━━━━━ Recorded data
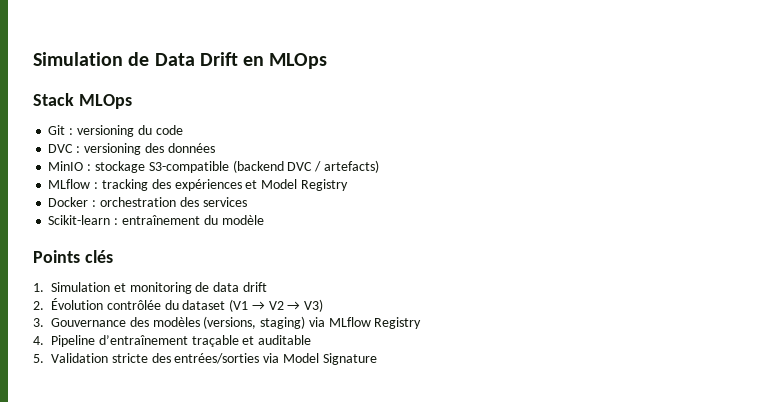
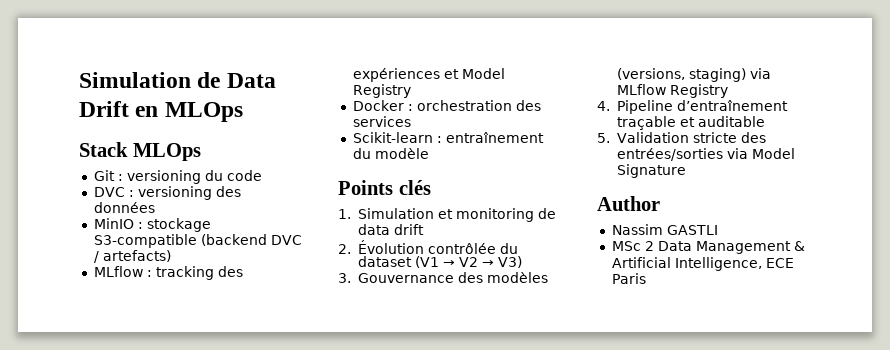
+ Author
+ Nassim GASTLI
+ MSc 2 Data Management & Artificial Intelligence, ECE Paris

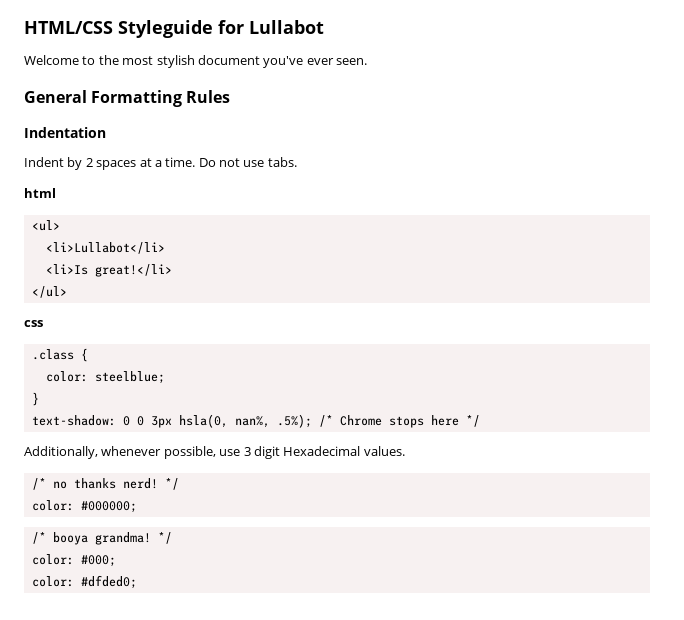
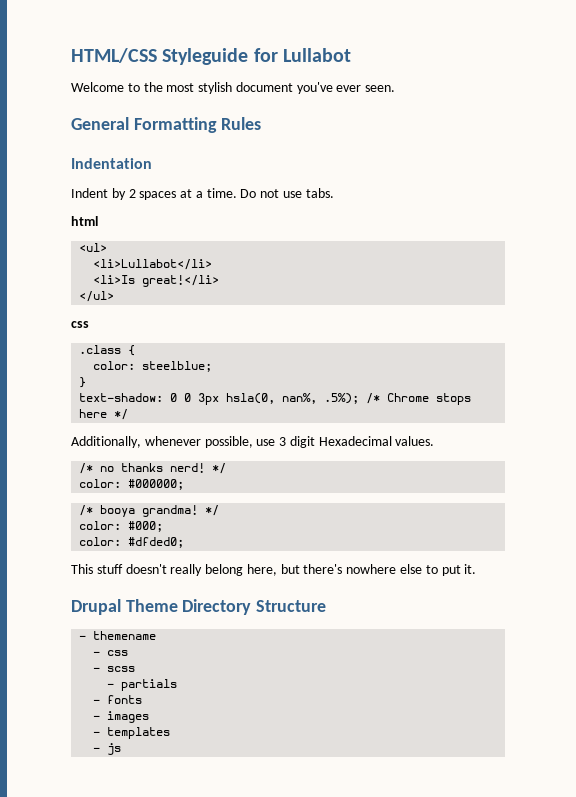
+ This stuff doesn't really belong here, but there's nowhere else to put it.
+ Drupal Theme Directory Structure
+ - themename
+ - css
+ - scss
+ - partials
+ - fonts
+ - images
+ - templates
+ - js

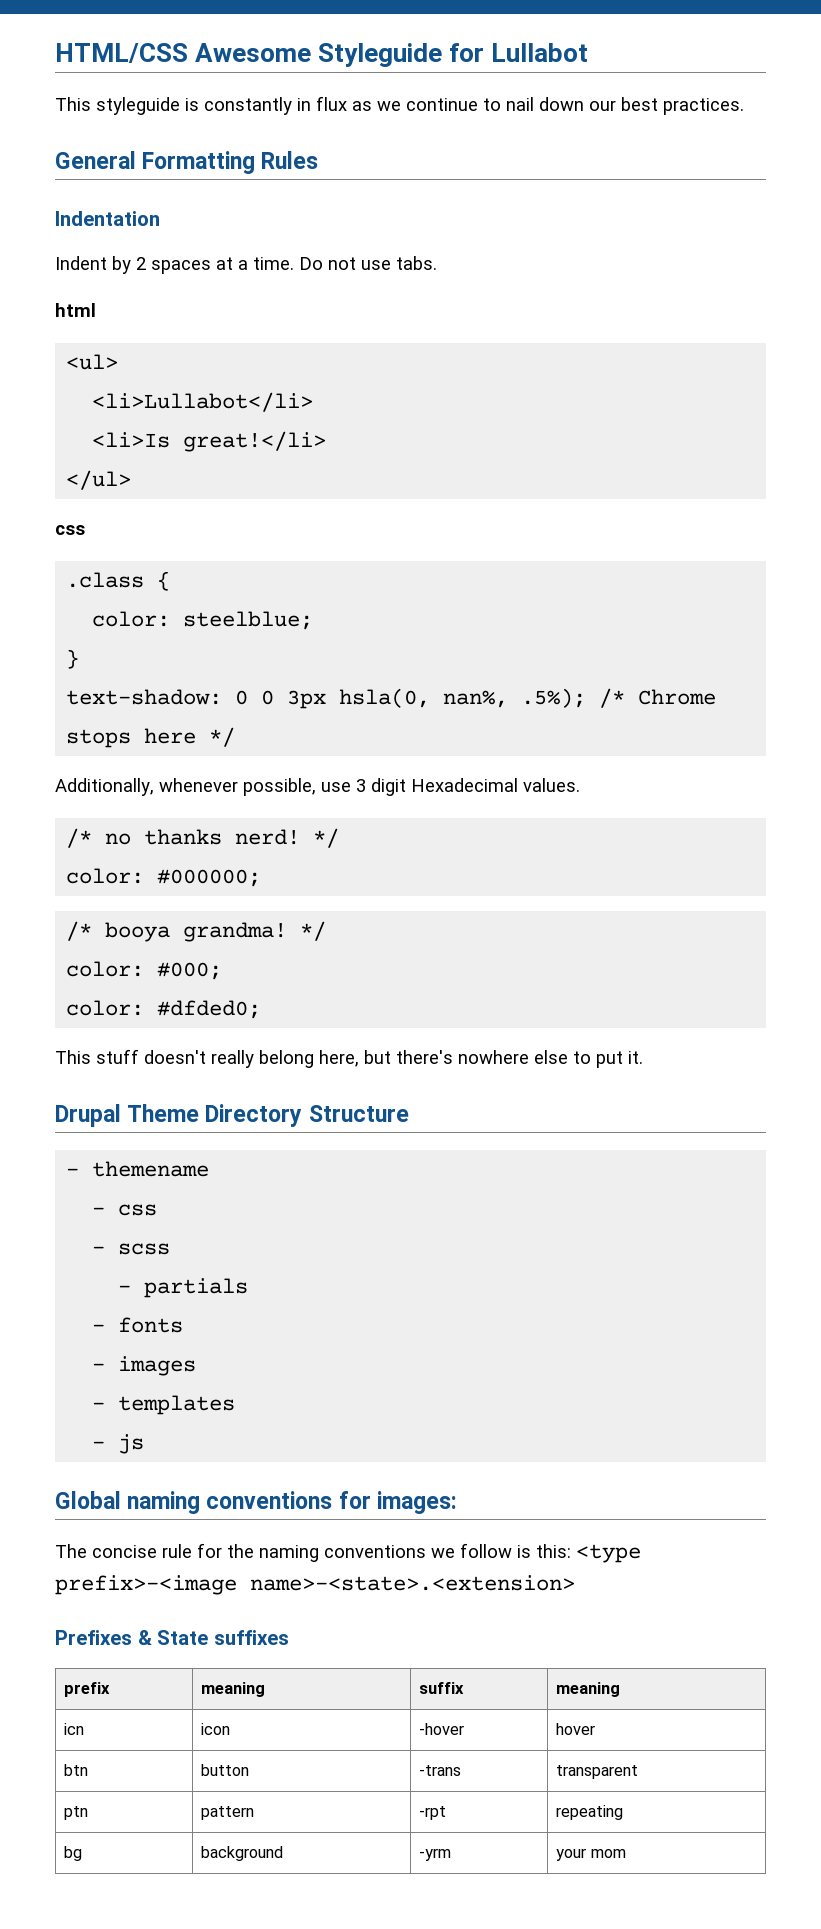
- HTML/CSS Styleguide for Lullabot
+ HTML/CSS Awesome Styleguide for Lullabot
- Welcome to the most stylish document you've ever seen.
+ This styleguide is constantly in flux as we continue to nail down our best practices.
+ Global naming conventions for images:
+ The concise rule for the naming conventions we follow is this: <type prefix>-<image name>-<state>.<extension>
+ Prefixes & State suffixes
+ prefix | meaning | suffix | meaning
+ icn | icon | -hover | hover
+ btn | button | -trans | transparent
+ ptn | pattern | -rpt | repeating
+ bg | background | -yrm | your mom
━━━━━━━━━━
**Problem to solve**
The word "conventions" appears on some lines of the data above; count those lines and give only the total.

**Output for this task**
2